ClarasSisters · 21/09/2025 18:43

So your response to your dc being excluded from one party is to cut off the relationship (that's so important to you because one day they'll be the only family each other has) permanently and so be excluded from all parties going forward? Makes sense Confused

diddl · 21/09/2025 18:44

Honestly I don’t know why they want so little to do with us.

But your "so little" is obviously enough for them.

It sounds as if you saw them every (?) Christmas until your ILs could no longer drive.

It doesn't sound as if you have been excluded.

Pouticel · 21/09/2025 18:44

myspareusername · 21/09/2025 18:39

@Pouticel please can you answer how close you live to your BIL/SIL?

I sense you actually don't live that close together.

Roughly 45 mins. Less if I’m driving. More if PIL are in the car because they like to crawl along at a snail pace.

OP posts:
Pouticel · 21/09/2025 18:46

ClarasSisters · 21/09/2025 18:43

So your response to your dc being excluded from one party is to cut off the relationship (that's so important to you because one day they'll be the only family each other has) permanently and so be excluded from all parties going forward? Makes sense Confused

I’m sick of making an effort and being rejected. I’m not bothering any more. They can fuck off.

OP posts:
murasaki · 21/09/2025 18:46

Pouticel · 21/09/2025 18:44

Roughly 45 mins. Less if I’m driving. More if PIL are in the car because they like to crawl along at a snail pace.

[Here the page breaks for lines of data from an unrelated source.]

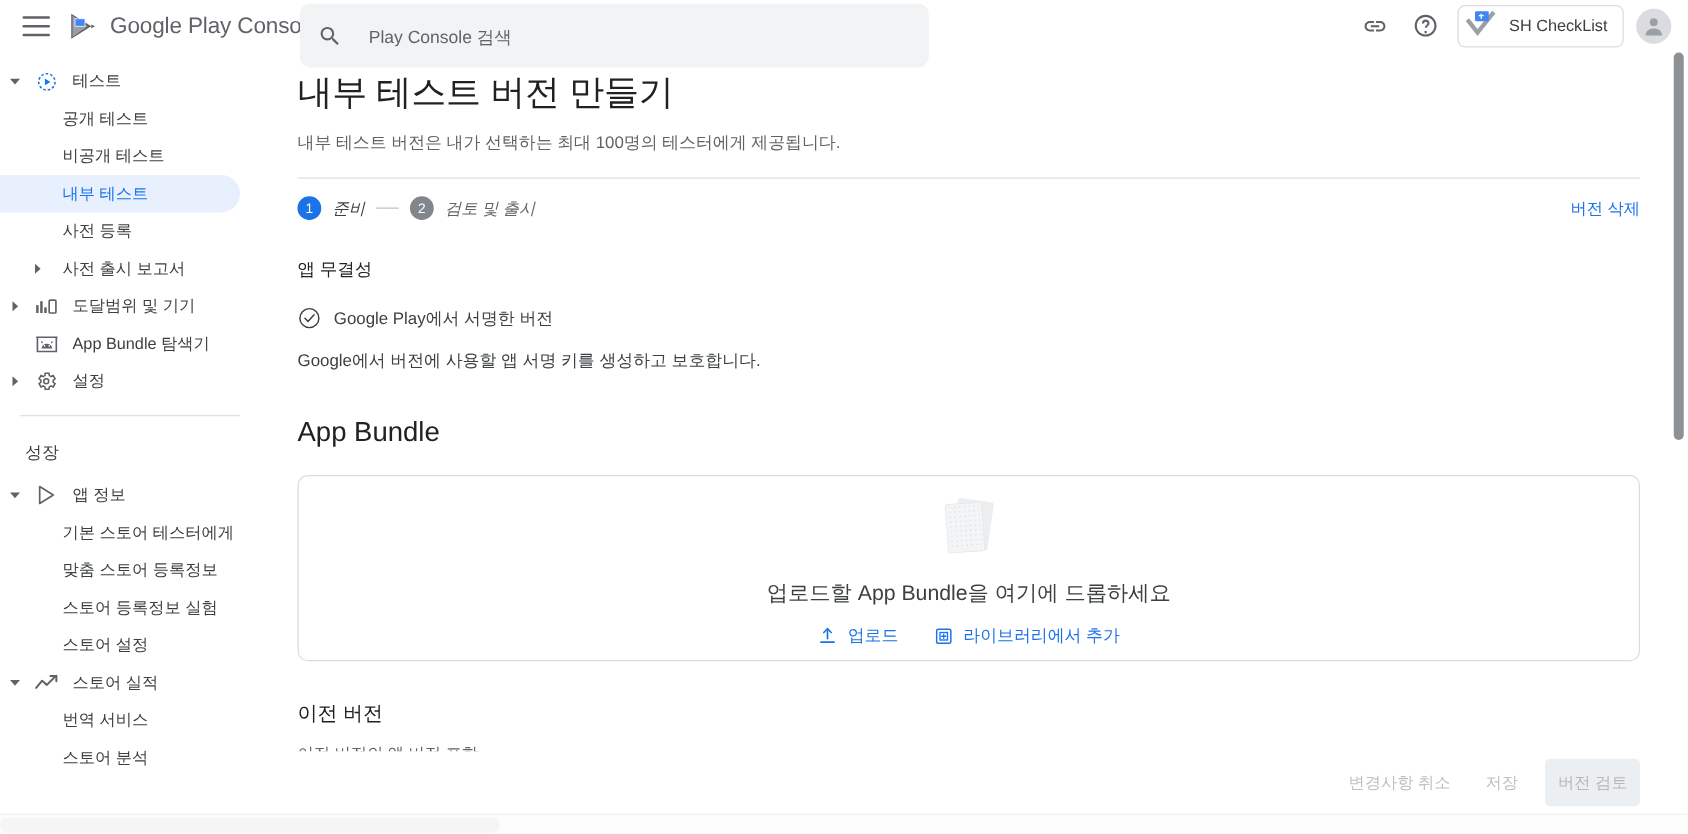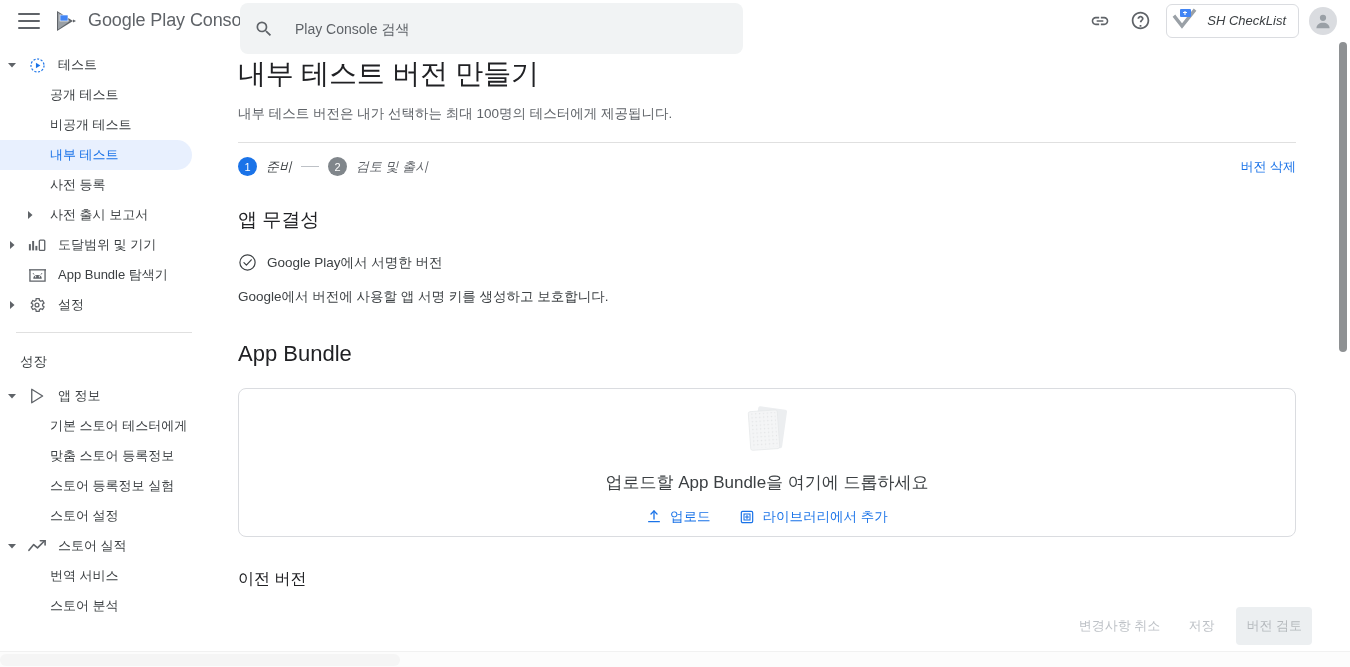--- a/index.html
+++ b/index.html
@@ -77,7 +77,7 @@
     border-radius: 6px;
     padding: 0 12px 0 0;
     margin-left: 6px; margin-right: 10px;
-    cursor: pointer; background: #fff; font-style: italic;
+    cursor: pointer; background: #fff;
   }
   .app-chip-icon {
     width: 30px; height: 30px;

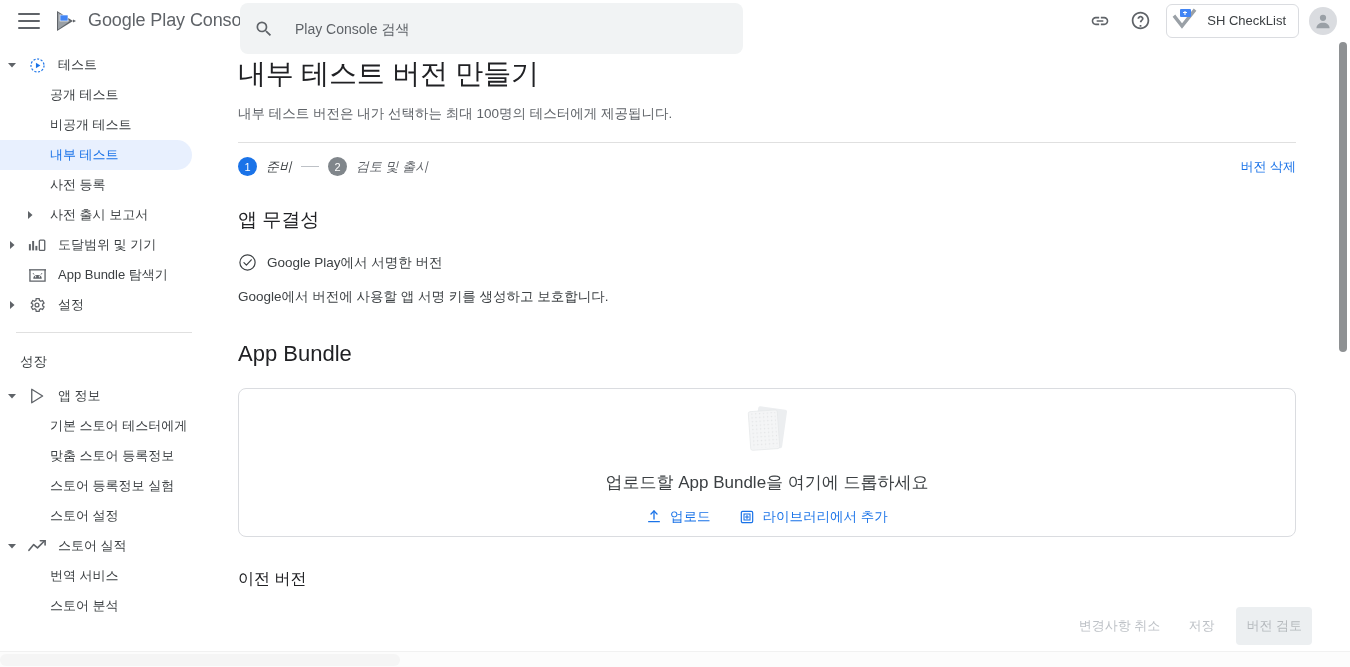--- a/index.html
+++ b/index.html
@@ -143,7 +143,7 @@
     background: #fff;
     overflow: hidden;
   }
-  .content { padding: 0 16px 0 38px; }
+  .content { padding: 0 0 0 38px; }
 
   .page-title {
     font-size: 28px; font-weight: 400; color: #202124;

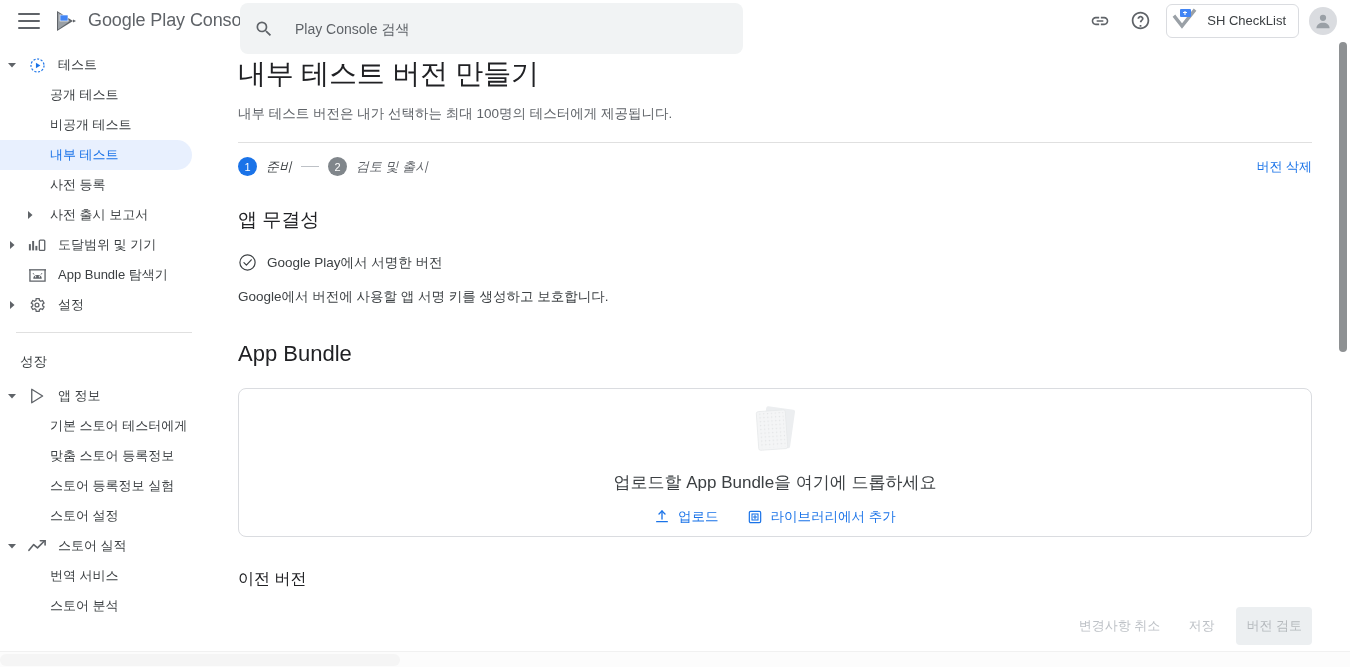--- a/index.html
+++ b/index.html
@@ -181,7 +181,7 @@
   }
 
   .sec-title {
-    font-size: 19px; font-weight: 500; color: #202124;
+    font-size: 14px; font-weight: 500; color: #202124;
     margin: 31px 0 0 0;
   }
   .integrity-row {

It doesn't sound as if you like any of them which is totally fair enough, but you can't expect them to like you.

Livelovebehappy · 21/09/2025 18:47

I think the party thing is an over reaction, but I get why this may be the straw that broke the camels back, when you take into context everything else which has happened. I wouldn’t necessarily fall out with them, but I would match their energy and and take a couple of steps back. You tried.

LifeOfAShowgirl13 · 21/09/2025 18:49

Pouticel · 21/09/2025 16:15

I have moved on. By having nothing further to do with them. They used to blank me if I posted anything in the WhatsApp anyway.

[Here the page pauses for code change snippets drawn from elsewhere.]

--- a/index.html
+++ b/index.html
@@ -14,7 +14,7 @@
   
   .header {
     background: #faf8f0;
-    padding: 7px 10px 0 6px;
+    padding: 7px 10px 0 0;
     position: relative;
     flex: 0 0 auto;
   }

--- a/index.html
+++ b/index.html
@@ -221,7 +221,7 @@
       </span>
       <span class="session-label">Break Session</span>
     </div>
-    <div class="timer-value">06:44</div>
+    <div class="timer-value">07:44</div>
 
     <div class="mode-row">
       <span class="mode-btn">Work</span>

They’ve put in their will that if they die we get their DC though. Well they can fuck off. Let one of their precious friends do it.

Wow.

diddl · 21/09/2025 18:49

Pouticel · 21/09/2025 18:46

I’m sick of making an effort and being rejected. I’m not bothering any more. They can fuck off.

And what does them "fucking off" actually look like?

Probably pretty much as things are atm!